The touches of old Europe that do sound out here derive mostly from the gracious acoustic of the church in which the recording was made. Full frequency. Generous resonance, but exquisitely stopping short of blur and wobble and haze. It sounds like an old world venue, not a new world hall of steel and glass and colder architectural drama. The church of St. Ferdinand de Fabreville brings something ineffable to this music, in this performance. All to the good, as I hear it. The venue allows the youthful physicalities of all involved in this performance to sing right out without losing complete touch with the older generations from which such youth always emerges. Yannick Nezet-Seguin is his own man, but somehow he measures up, equal to the likes of Horenstein or Klemperer.
By the time we reach the final song movement, one cannot avoid worrying how well Karina Gauvin will stand up to her recorded soprano colleagues. She is rising to sing amid some pretty stiff world-class soprano competition. Not to worry. She brings her matching musical gifts to bear, and completes this outstanding reading with nary a false musical step. Her basic tone is apt to the music - all silver when it needs to be, all present, capable of the vocal equivalents of just those dark inklings of mortality that help make this performance something special, even while it remains youthful. Ms. Gauvin is alert to the Wunderhorn poem that Mahler has set for the text. In passing phrases she almost has a lieder-like way with words, although not to the point of cuteness or exaggeration. She can slow her tempo while floating a phrase, and it sounds like time is stretching and stopping, just ever so, instead of sounding like she is pulling taffy at the composer's expense. Brava.
Lotsa stars, then, for this one. Add it to the keeper shelf, right beside Maazel/Battle, Horenstein/Price, and Klemperer/Scwarzkopf. If you get a chance to hear this orchestra live, don't pass up that ticket, especially if Nezet-Seguin is leading."

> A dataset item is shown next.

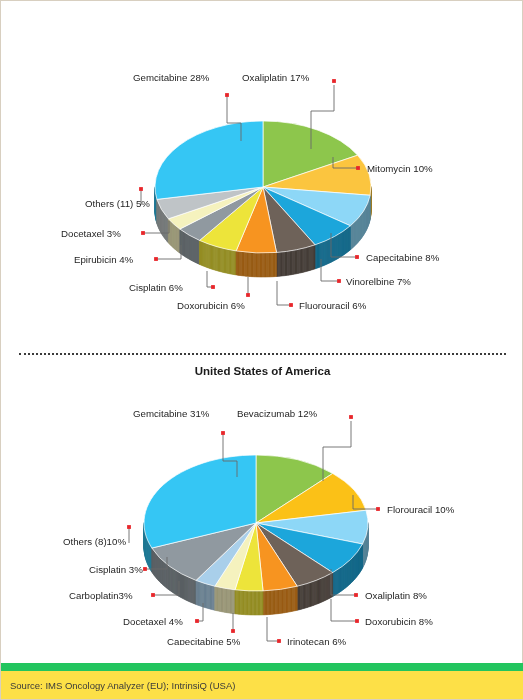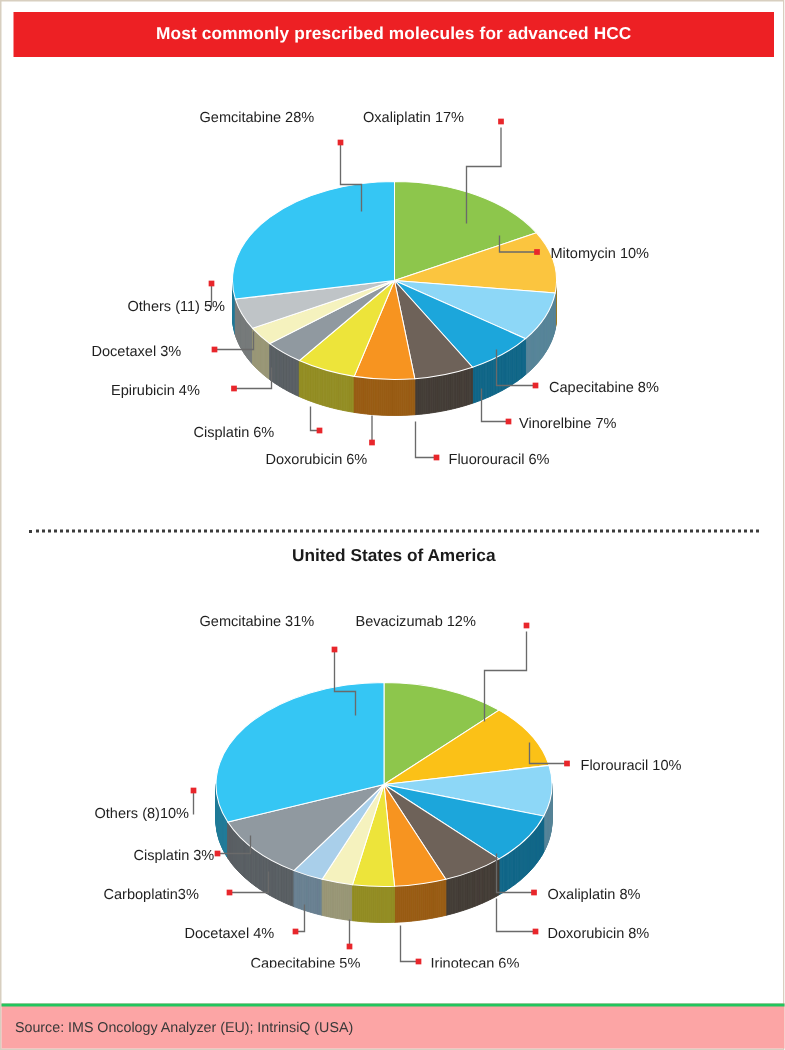"Most commonly prescribed molecules for" div.titlebar { html: <div> <span>Most commonly prescribed molecules for advanced HCC</span> </div> -> none }
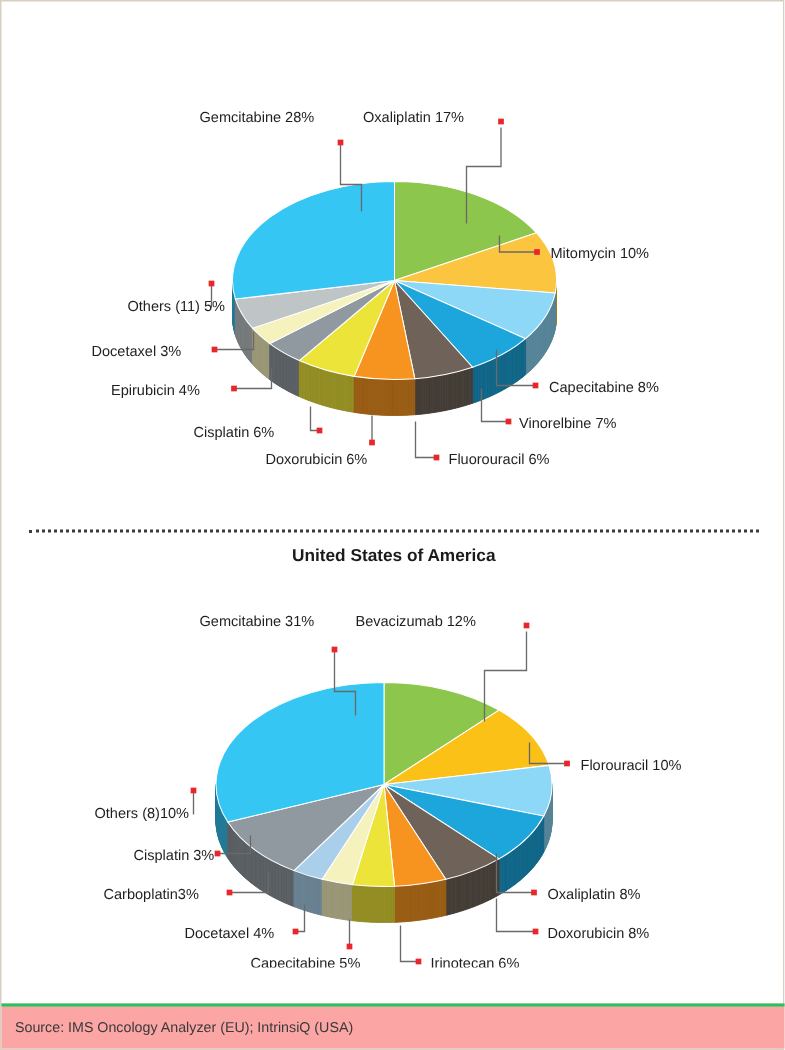"Source: IMS Oncology Analyzer (EU);" .footer { background: #fca5a5 -> #fde047; border-top: 2px solid #22c55e -> 8px solid #22c55e }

Skillful Mahler from an up-and-coming conductor
Santa Fe Listener | Santa Fe, NM USA | 12/15/2007
(3 out of 5 stars)
"Within the past few months the French-Canadian conductor Nezet-Seguin, not yet thirty, has been appointed to the London Philharmonic. that's quite a leap from Montral's second-string orchestra, so I was quite curious about this Mahler fourth. It's very well recorded, with crystal-clear textures, helping to highlight Nezet-Seguin's talent for deft balances. He's a smooth, skillful organizer of Mahler's overalpping, intertwined lnstrumental lines. Overall, the performance is quite smmoth and polished.
Unfortunately, the prevailing suaveness and cheeriness get tiresome after a while. James Levine also conducted a sunny Fourth (RCA), but it had wieght and authority as well. If you are going to take Mahler entirely out of the shadows, you must compensate with fresh insights. Nezet-Seguin is very musical, and he does have ideas. But I couldn't escape the sense that this was very monochromatic musicmaking. the slow movement, taken fairly fast, is positively breezy, but the devil's fiddle in the preceding movement wasn't remotely eerie, either. The soprano, Karina Guavin, has a lovely rasp of the final movement, but her voice is rather dark and heavy to be portraying a naive child. The most surprising thing in the whole performance are the explosive interludes in the finale.
All in all, there are many signs of promise, but Nezet-Seguin hasn't found a complete Mahler style yet."